Massachusetts Institute of Technology
Visual Recognition in Primates and Machines
1:00 – 3:00pm Monday, December 03, 2007
Understanding the processing of information in our cortex is a significant part of understanding how the brain works and of understanding intelligence itself, arguably one of the greatest problems in science today. In particular, our visual abilities are computationally amazing and we are still far from imitating them with computers. Thus, visual cortex may well be a good proxy for the rest of the cortex and indeed for intelligence itself. But despite enormous progress in the physiology and anatomy of the visual cortex, our understanding of the underlying computations remains fragmentary. I will briefly review the anatomy and the physiology of primate visual cortex and then describe a class of quantitative models of the ventral stream for object recognition, which, heavily constrained by physiology and biophysics, have been developed during the last two decades and which have been recently shown to be quite successful in explaining several physiological data across different visual areas. I will discuss their performance and architecture from the point of view of state-of-the-art computer vision system. Surprisingly, such models also mimic the level of human performance in difficult rapid image categorization tasks in which human vision is forced to operate in a feedforward mode. I will then focus on the key limitations of such hierarchical feedforward models for object recognition, discuss why they are incomplete models of vision and suggest possible alternatives focusing on the computational role of attention and its likely substrate – cortical backprojections. Finally, I will outline a program of research to attack the broad challenge of understanding in terms of brain circuits the process of image inference and in particular recognition tasks beyond simple scene classification.

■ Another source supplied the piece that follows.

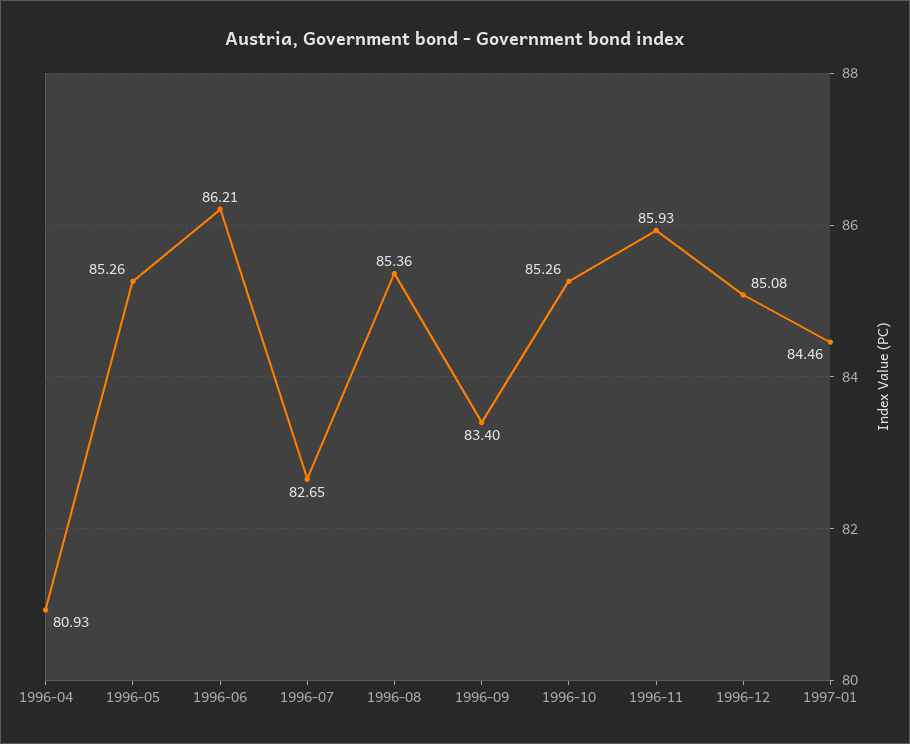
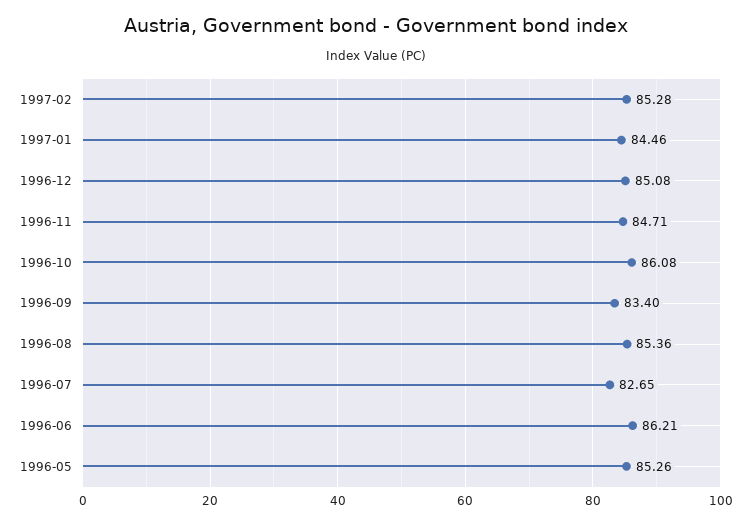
1996-04: 80.93 -> none
1996-10: 85.26 -> 86.08
1996-11: 85.93 -> 84.71
1997-02: none -> 85.28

Tomaso A. Poggio, is the Eugene McDermott Professor at the Department of Brain and Cognitive Sciences; Co-Director, Center for Biological and Computational Learning; Member for the last 25 years of the Computer Science and Artificial Intelligence Laboratory at MIT; since 2000, member of the faculty of the McGovern Institute for Brain Research and member of the steering committee of the Center for Collective Intelligence. He is author or co-author of over 400 papers in the fields of learning theory, computer science, computational neuroscience, and nonlinear systems theory and he belongs to the editorial board of several scientific journals. He is an honorary member of the Neuroscience Research Program, a member of the American Academy of Arts and Sciences and a Founding Fellow of AAAI. He received several awards such as the Otto-Hahn-Medaille Award of the Max-Planck-Society, the Max Planck Research Award (with M. Fahle), from the Alexander von Humboldt Foundation, the MIT 50K Entrepreneurship Competition Award, the Laurea Honoris Causa in Ingegneria Informatica for the Bicentenario dell'Invenzione della Pila from the University of Pavia and the 2003 Gabor Award. His research has been interdisciplinary, between brains and computers. It is now focused on the mathematics of learning theory, the applications of learning techniques to computer vision, bioinformatics, computer graphics and especially on computational neuroscience of the visual cortex in close collaboration with several physiology labs.